The biggest four shares in the MSCI Wold index at the moment are Apple, Microsoft, Amazon and Tesla – worldwide businesses and brands that are not part of the Australian market. These different industries and brands are part of the diversification story for investors. Global shares provide exposure to industries and companies that can’t be accessed in Australia.

Home Country Bias

In investment terms, a home country bias refers to a tendency to overweight a person’s home investment market in a portfolio. The question is – to what extent does this happen in Australia?

According to ATO data, at June 2021 the total assets of Australian Self-Managed Super Funds (SMSF) was $822 billion. Of this amount, listed Australian shares made up the largest segment, totalling $230 billion, or 28 per cent of portfolios.

Cash and term deposits made up $151 billion or 18 per cent of portfolios. Listed and unlisted trusts and managed investments made up $199 billion, or 24 per cent of portfolios. Overseas shares and overseas managed investments made up $13.3 billion, or 1.6 per cent of portfolios while real estate assets made up $123 billion, or 15 per cent of portfolios. There were a variety of other assets, including a small value of cryptocurrencies ($200 million), collectables, some debt instruments and some ‘other’ assets.

Some proportion of the 24 per cent of SMSF investments in listed and unlisted trusts and managed investments will be overseas shares. That said, even if we make the generous assumption that half of this 24 per cent of assets are made up over overseas shares, that brings the total portfolio allocation global shares to only 13.6 per cent of portfolios.

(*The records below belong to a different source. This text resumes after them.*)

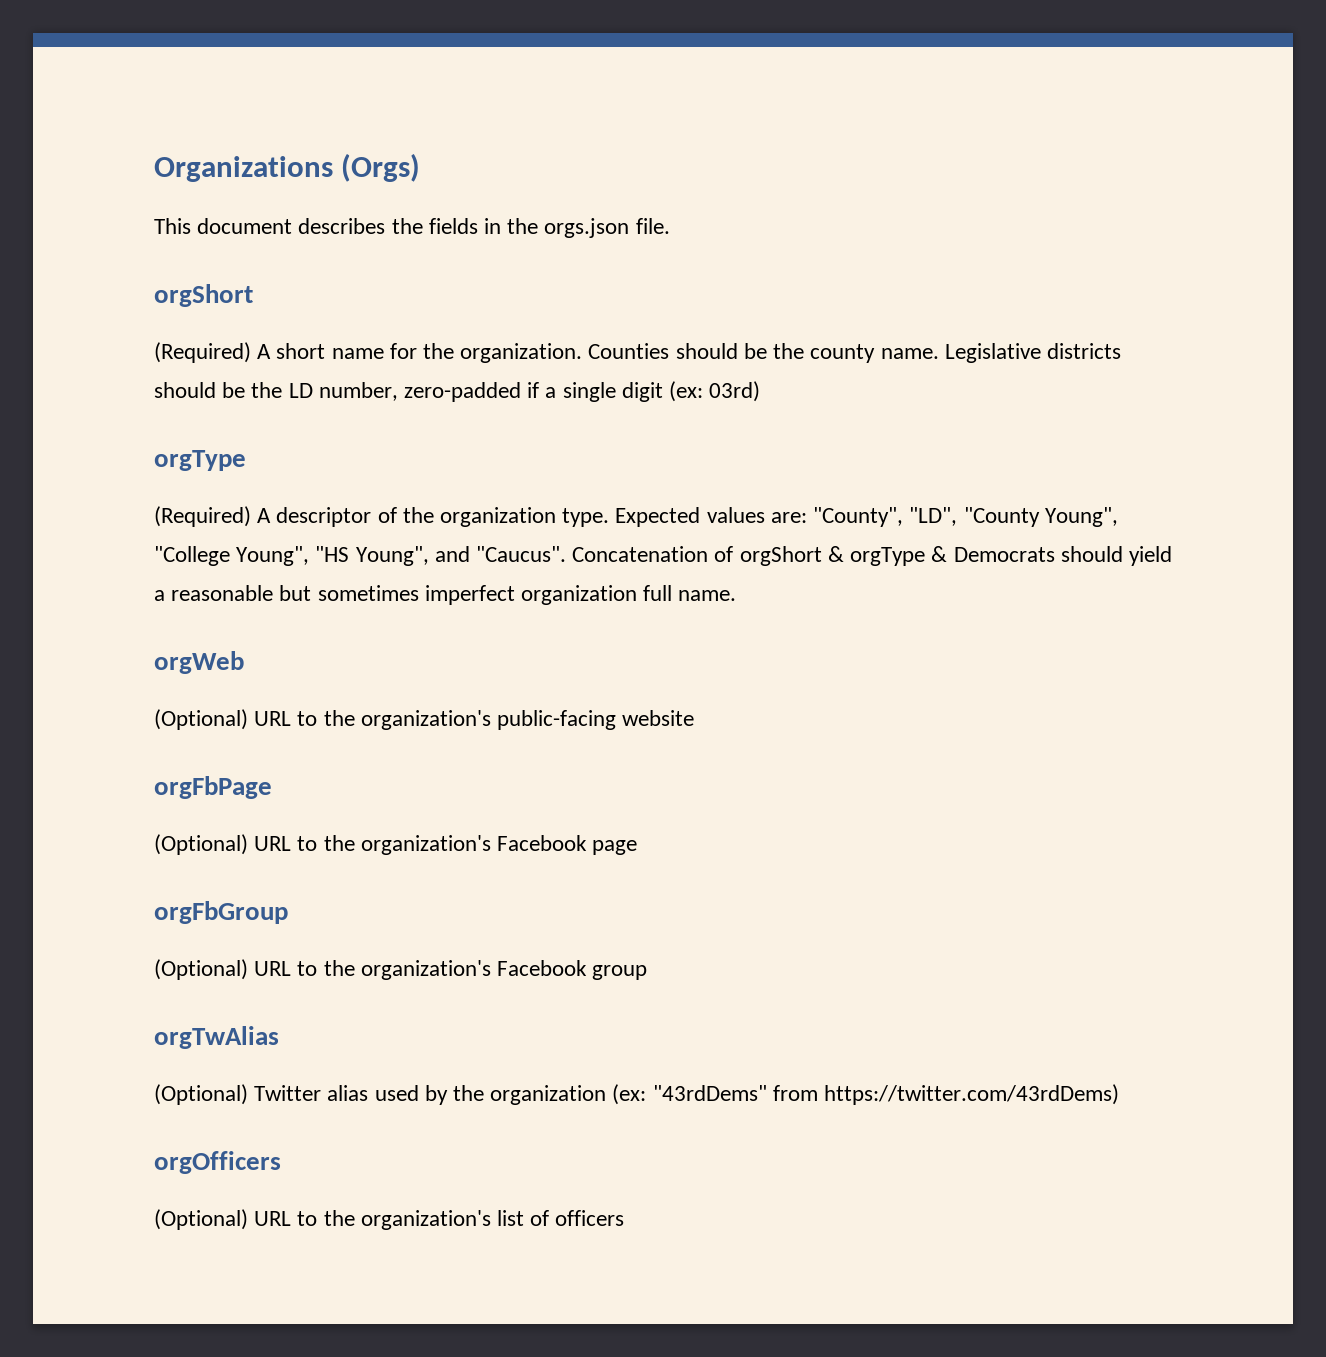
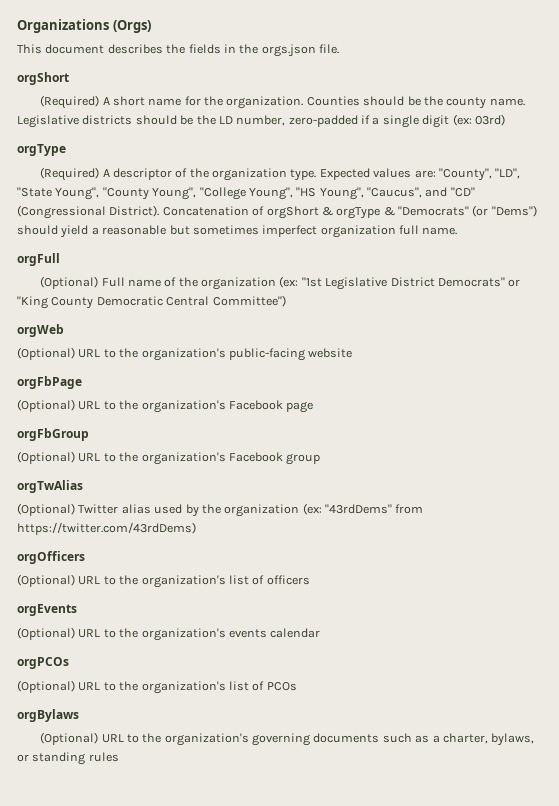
(958, 516) none -> [17,187,100,200] "State Young",
[434,546,567,562] and "Caucus". -> [367,187,475,198] [17,205,160,219] "Caucus", and "CD" (Congressional District).
[953,547,1055,562] Democrats -> [398,205,537,217] "Democrats" (or "Dems")
(737, 595) none -> [17,253,60,266] [40,276,521,290] [17,295,286,309] // orgFull // (Optional) Full name of the organization (ex: "1st Legislative District Democrats" or "King County Democratic Central Committee")
(625, 1218) none -> [17,604,77,616] [17,627,321,641] [17,657,69,669] [17,680,297,694] [17,709,79,722] [40,732,535,746] [17,752,119,765] // orgEvents // (Optional) URL to the organization's events calendar // orgPCOs // (Optional) URL to the organization's list of PCOs // orgBylaws // (Optional) URL to the organization's governing documents such as a charter, bylaws, or standing rules

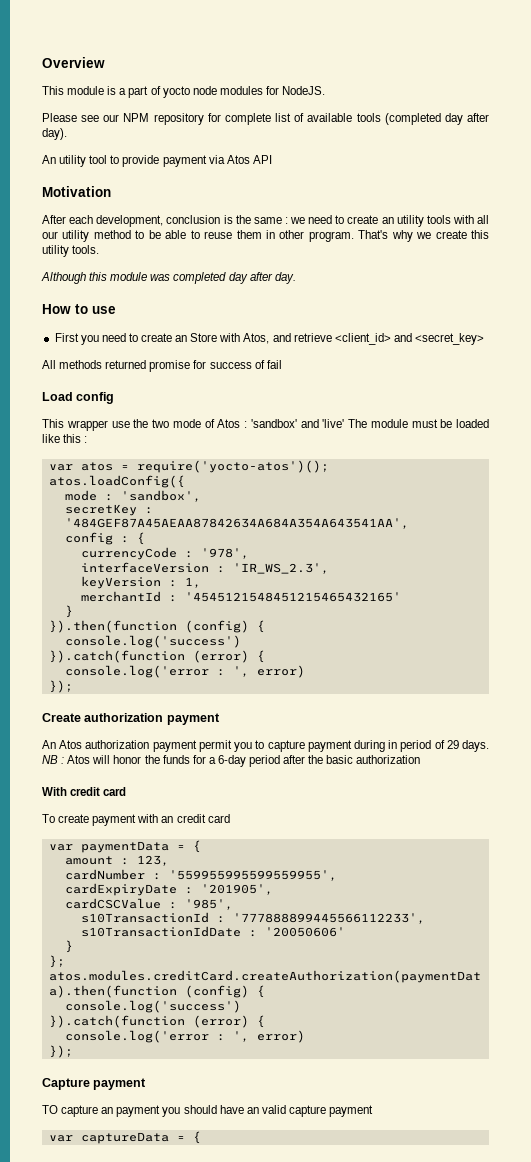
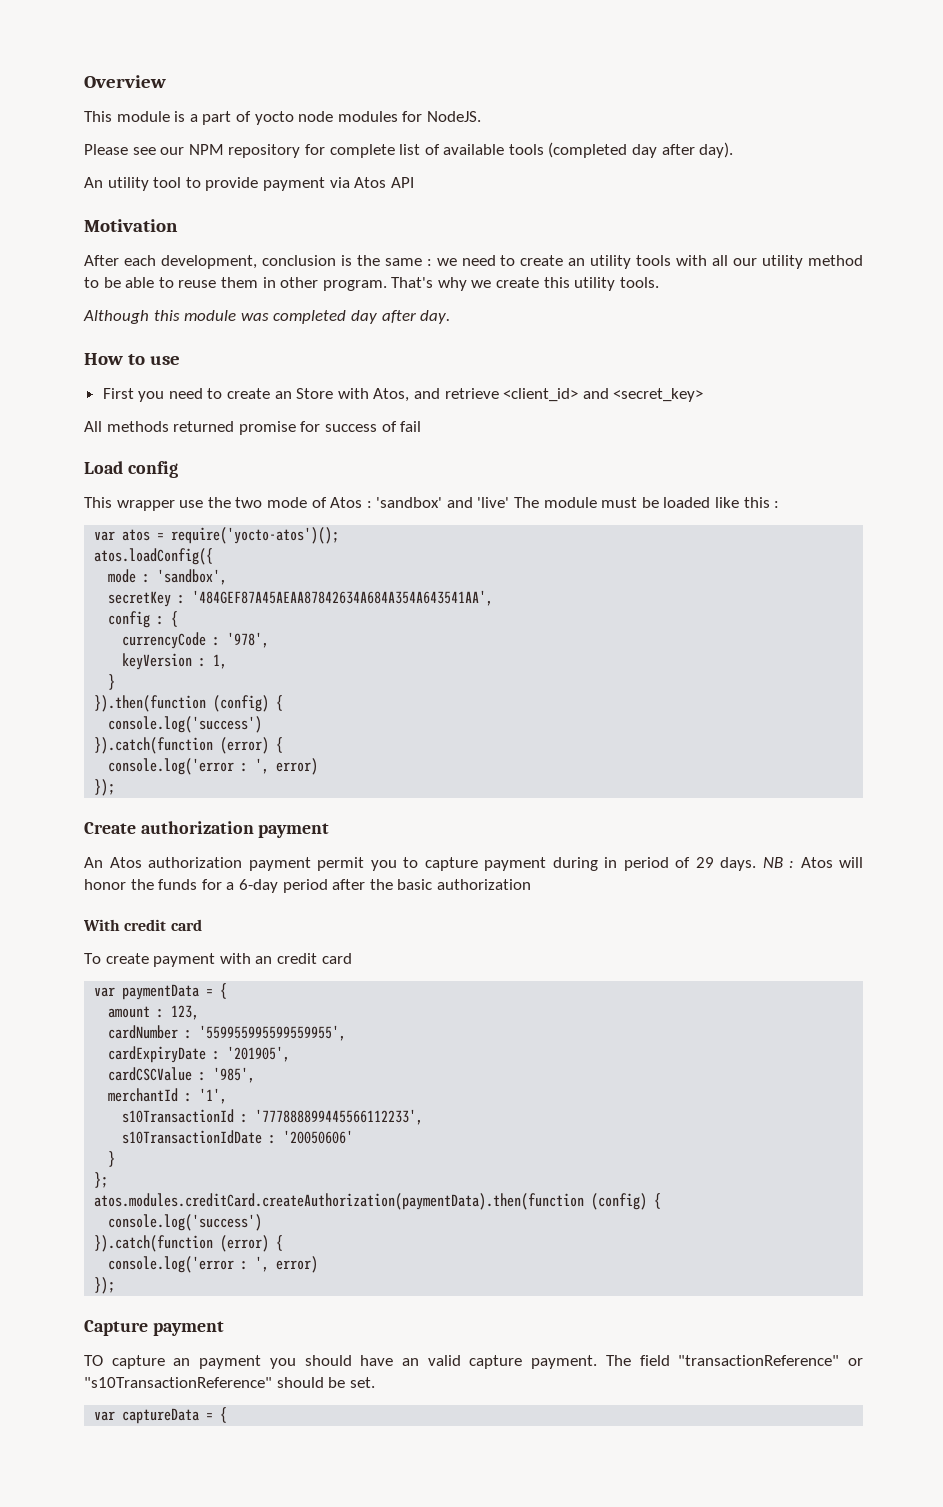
[80,562,329,574] // interfaceVersion : 'IR_WS_2.3', -> (270, 640) none
[80,591,401,602] // merchantId : '4545121548451215465432165' -> (228, 661) none
(233, 904) none -> [108,1088,228,1104] // merchantId : '1',
[329,1105,374,1117] payment -> [531,1355,863,1369] [84,1377,375,1388] payment. The field "transactionReference" or "s10TransactionReference" should be set.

In comparison, at the start of 2021, the Australia share market made up 2.1 per cent of the value of share markets worldwide – the biggest market was the USA (55.9 per cent) followed by Japan (7.4 per cent) and China (5.1 per cent). Provided our 2.1 per cent continues to perform well, investors will be fine. However, many investors are putting a lot of faith in a comparatively small slice of world markets.

Asset Allocations of Fund Managers

Professional investment managers seem to be a little more confident in including global shares in investment portfolios. For example, the 30 September investment update for the Future Fund had 8.1 per cent of the fund invested in Australian shares, 16.6 per cent in developed market global shares and 8.3 per cent of the fund invested in emerging market global shares. The biggest investment holdings of the fund were cash (15.0 per cent) and private equity (17.3 per cent).

As another example, the Q Super (QLD Government Superannuation Fund) Balanced Fund current has 40.5 per cent of the fund invested in equities. This includes 7.1 per cent of the fund in Australian shares, 26.4 per cent in global shares and 6.9 per cent in private equity.

Conclusion

Asset allocation in a key decision that drives portfolio returns, and the decision as to the balance of Australian and global shares amongst the growth assets of a portfolio is crucial. Given the tendency to favour home countries in portfolios, given the stellar returns from Australian shares over time (but not guaranteed in the future), given the benefits and simplicity of strong dividend yields and franking credits from the Australian market, it is no wonder that many Australian portfolios have a lot of exposure to Australian shares. 

The question is – would a little more exposure to global shares provide a portfolio that is better suited to cope with the unknowns of the future?